Two years ago, Andrew and Jon Erwin, known as the Erwin Brothers struck gold with the film I Can Only Imagine. The film was not only a box office hit but a critical hit with critics who look down on the christian movie genre.
The Erwin Brothers believed they had found a formula of selling christian films to secular audiences, however the strategy of doing so becomes the Achilles’ heel of I Still Believe.
Following the model of I Can Only Imagine, I Still Believe is a film based on the true story of a popular christian signer. Jeremy Camp (KJ Apa) is a college student who moves from Indiana to California with dreams of becoming a successful musician. While in college, he meets the girl of his dreams Melissa(Britt Robertson), and falls head over heels in love.
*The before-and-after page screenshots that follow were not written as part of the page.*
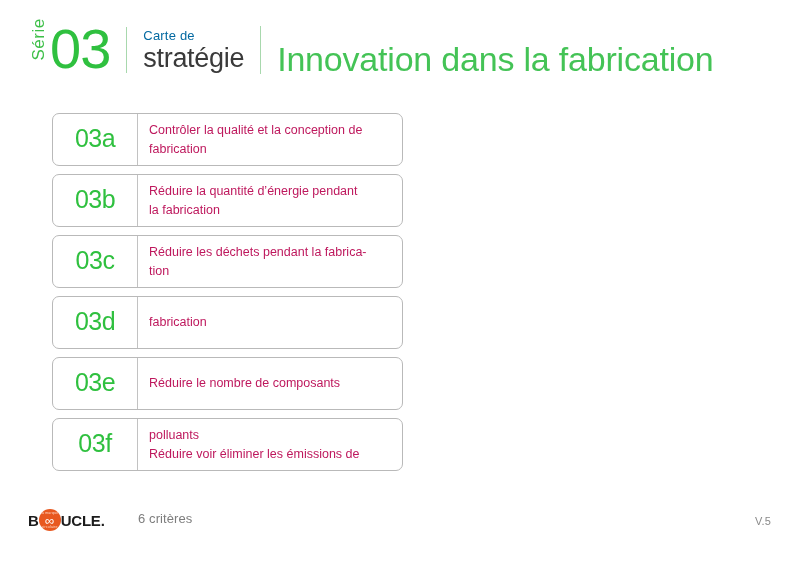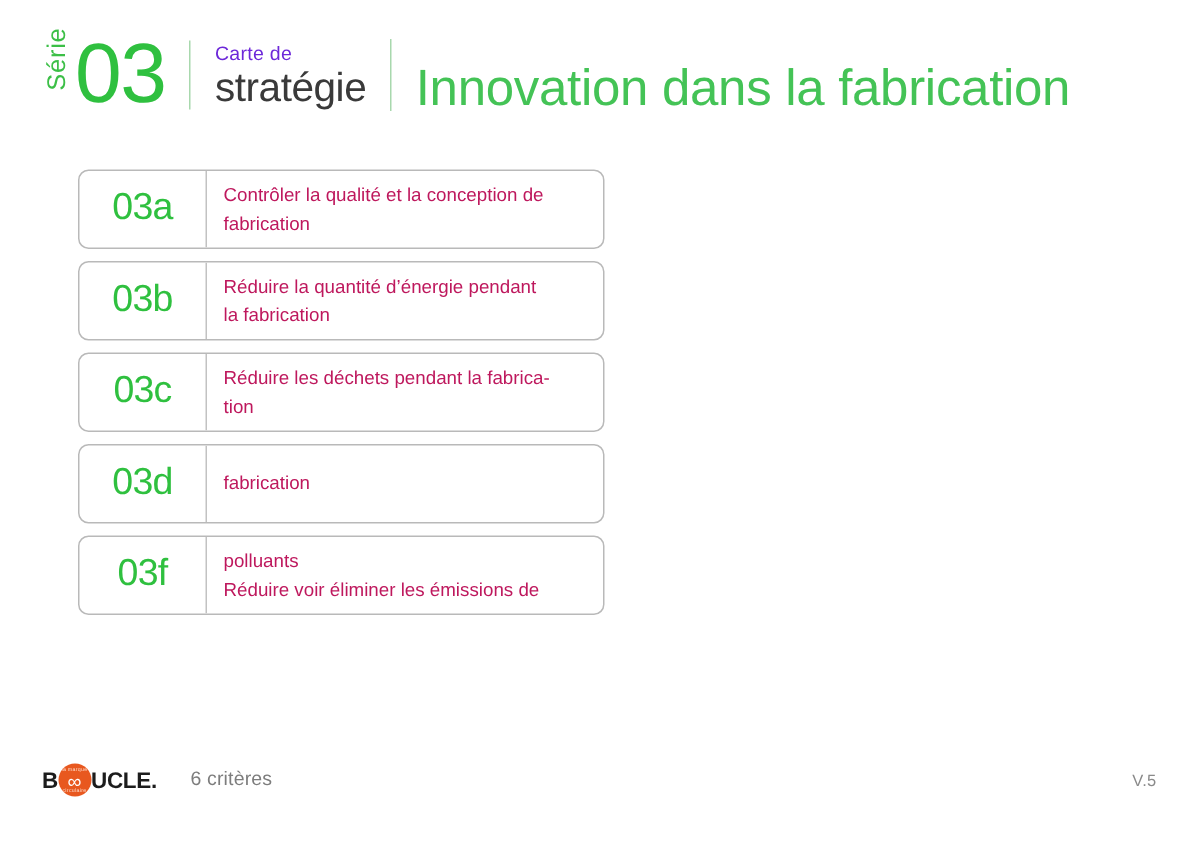"Carte de" .carte-small { color: #6d28d9 -> #0369a1 }
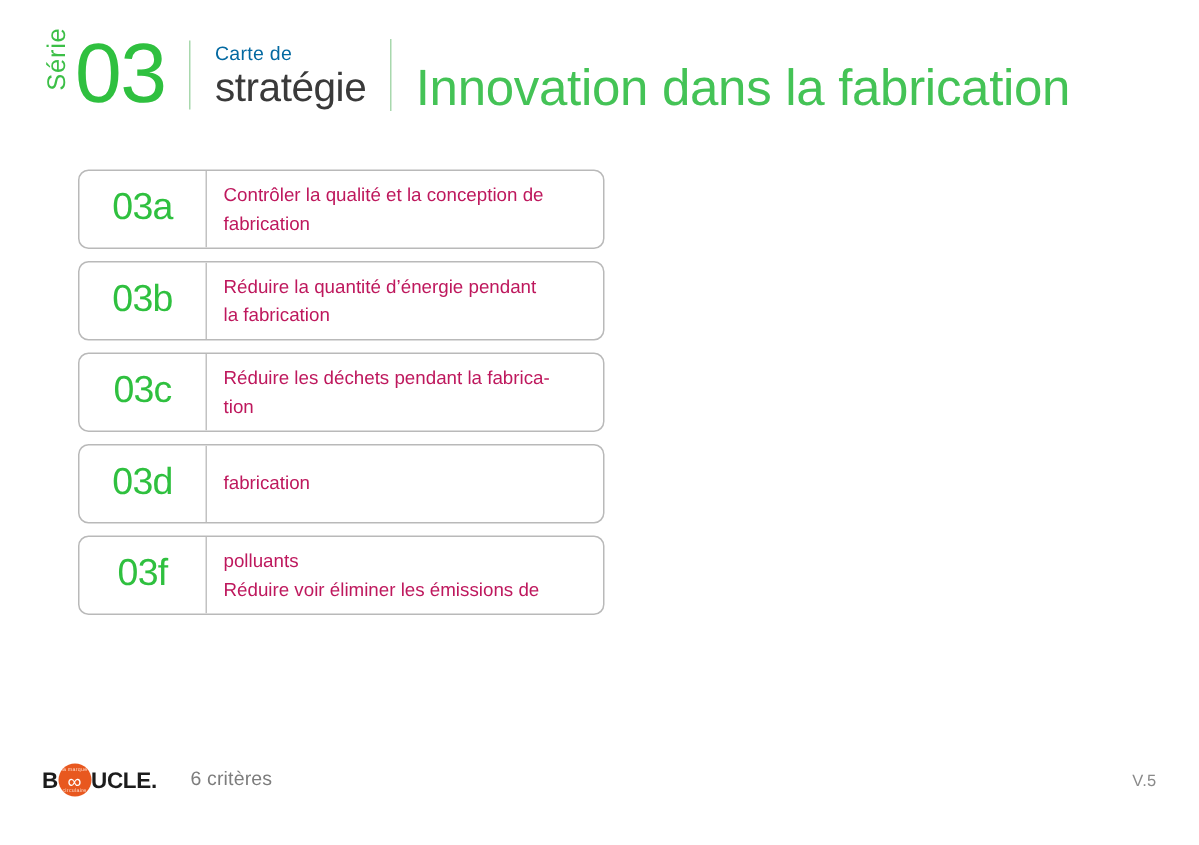"03e" div.card { html: none -> <div> <div>03e</div> <div> <div> <span>Réduire le nombre de composants</span> <span></span> </div> </div> </div> }
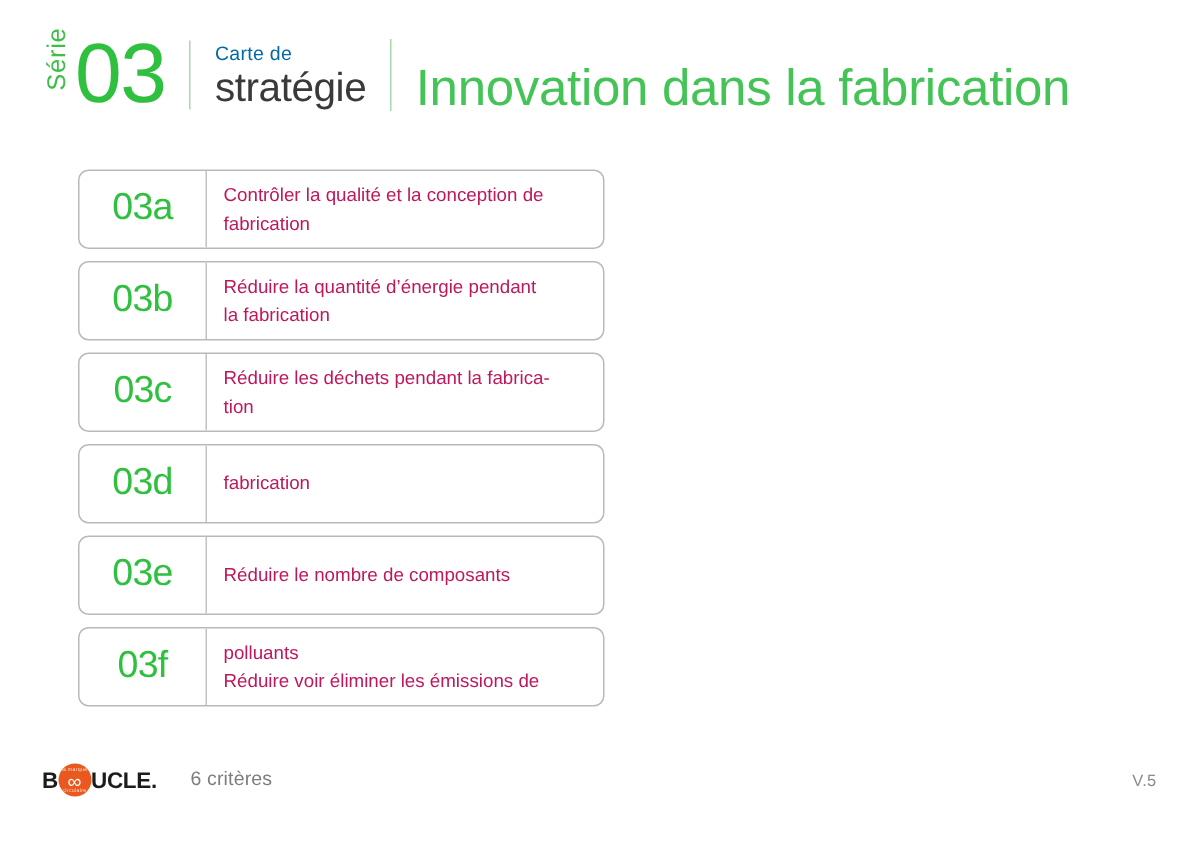"6 critères" .criteres { left: 127px -> 138px }
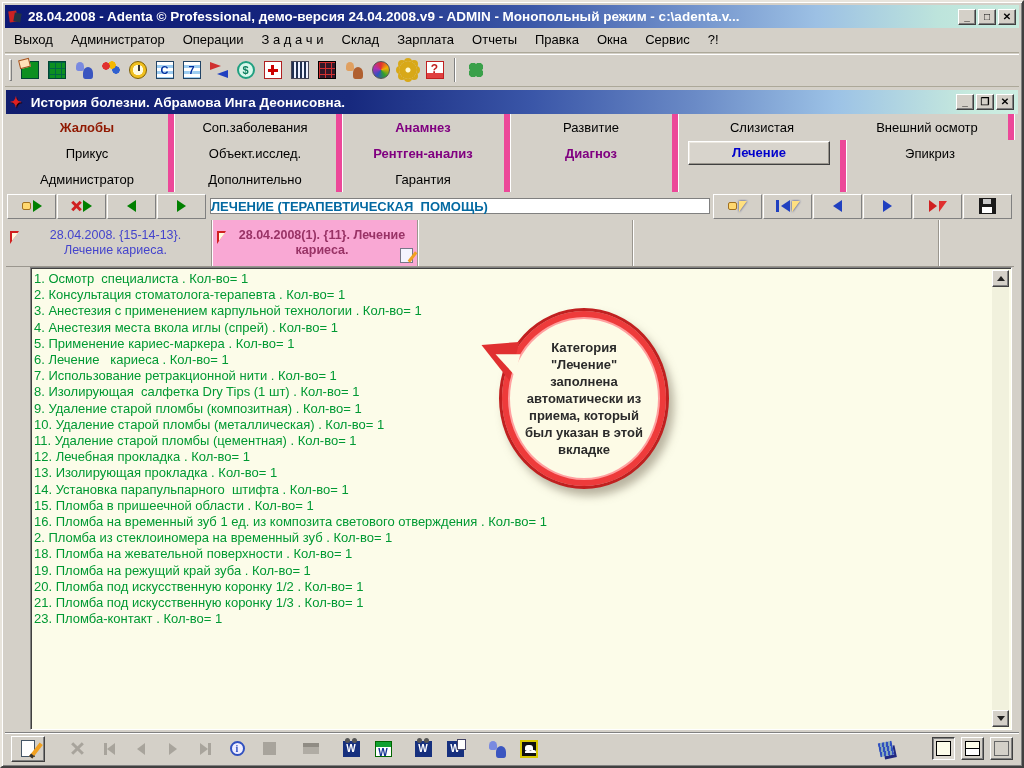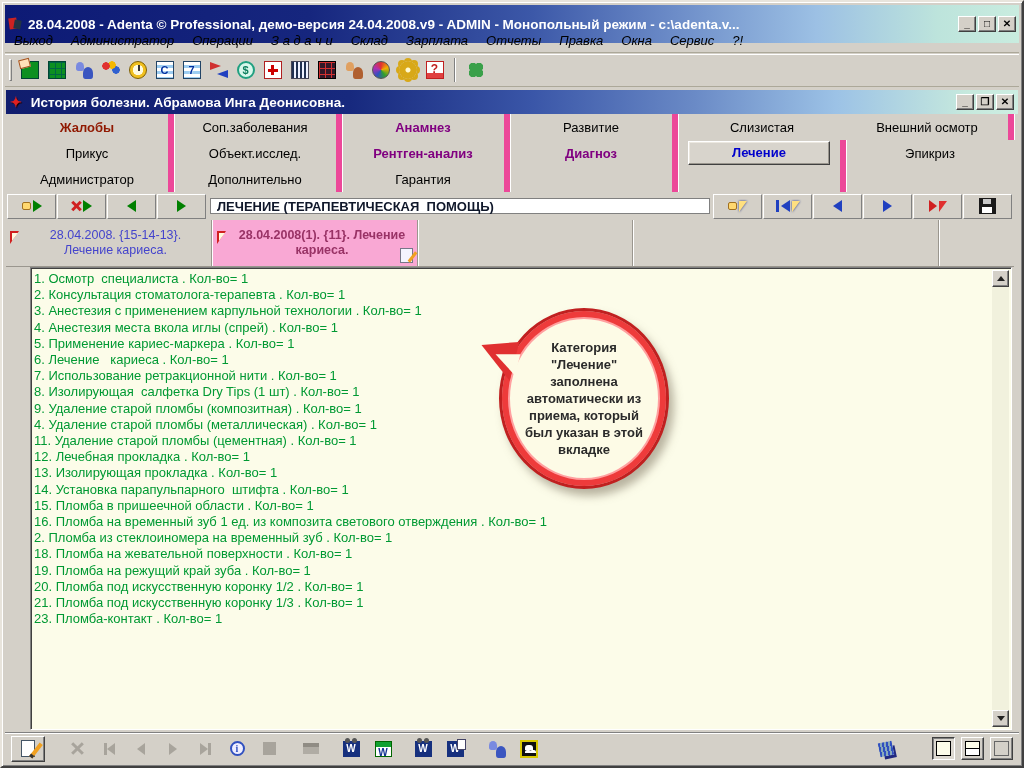"28.04.2008 - Adenta © Professional," .titlebar { height: 38px -> 23px }
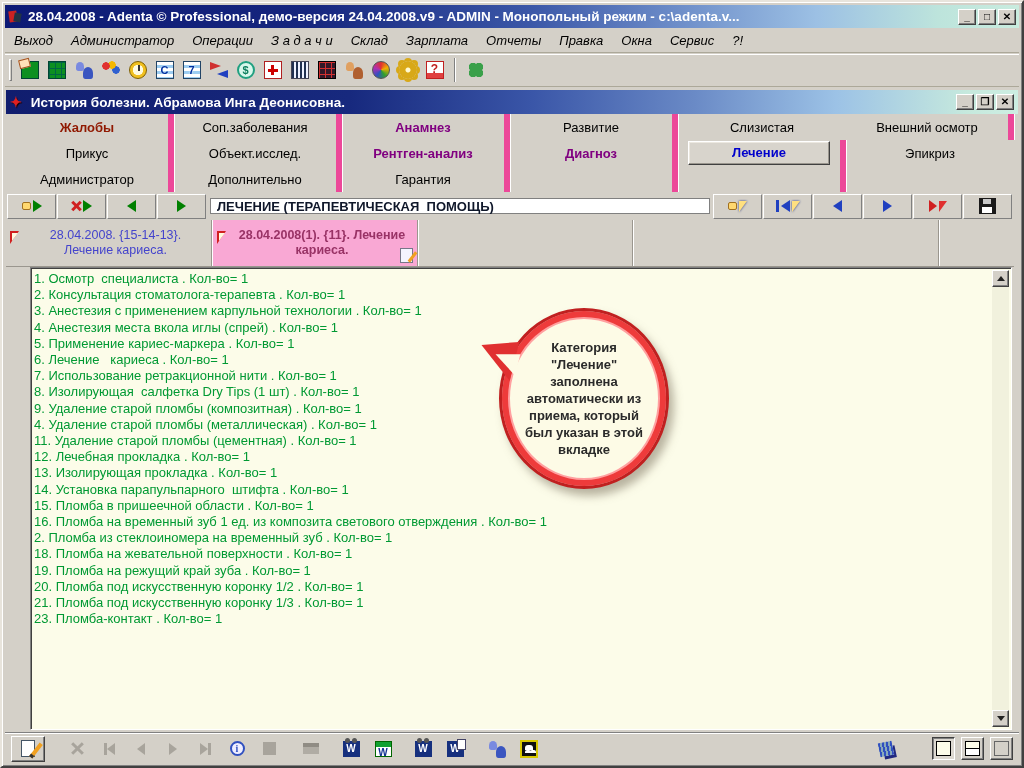"Выход" .menubar { align-items: center -> flex-start; font-style: italic -> none }
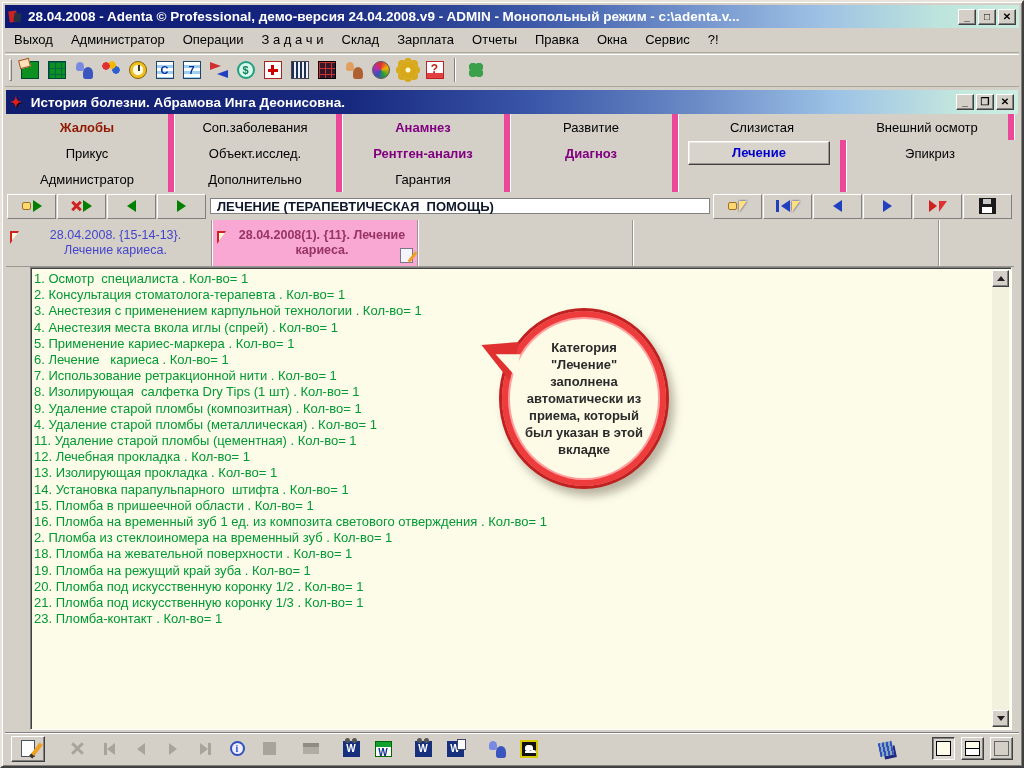"ЛЕЧЕНИЕ (ТЕРАПЕВТИЧЕСКАЯ ПОМОЩЬ)" .sectitle { color: #0f172a -> #0369a1; padding-left: 6px -> 0 }
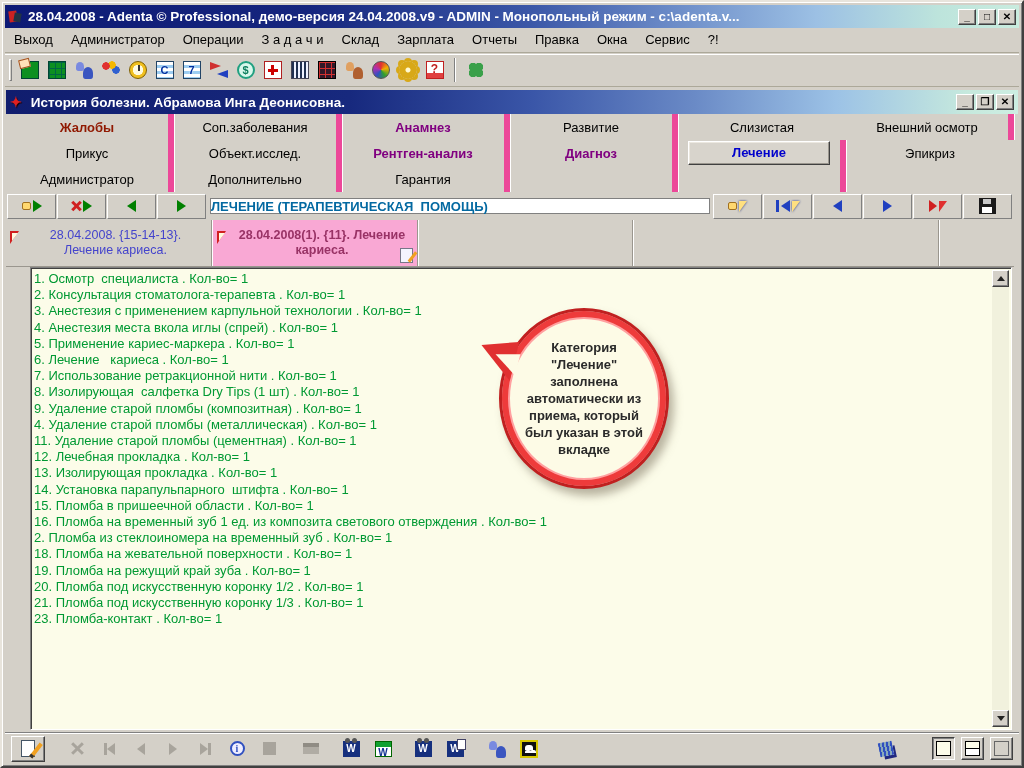"4. Удаление старой пломбы" div.cline { text: 4 -> 10 }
However, their relationship is tested from the jump as Melissa is stricken with terminal cancer and is given only months to live. Jeremy’s journey with Melissa not only shapes his life but the lives of many others who will become inspired by his tragedy and her story.
In their attempt to bring in new audiences, I Still Believe waters down it’s storytelling to the point of lulling audiences on both sides. Secular critics complain about storytelling in christian movies not because of it’s presentation, but it’s subject matter. You can’t sell religion to those who despise it, especially if it’s Christianity.
I Still Believe attempts to bring in those who have looked down on the genre for many years but dragging the unwillingly to church is just not the right idea. Not to mention, the attempt to open doors for the secular audience leaves your base with nothing genuine to sink their teeth into. Camp’s rise in the music scene is glossed over making an career a secondary plot point showing how the movie doesn’t focus enough of details that strike interest.
The film’s attempt to tone down scripture results in a pasted together excuse to fill lapses in dialogue with unlicensed christian music. The Erwin Brothers rely on young actors to carry the emotional weight of the scenes but they don’t have the depth to do so, turning real conflict into melodrama.
I Still Believe cannot find the sweet mix of scripture and entertainment and unlike I Can Only Imagine, the film isn’t engaging or well acted to enough to create magic.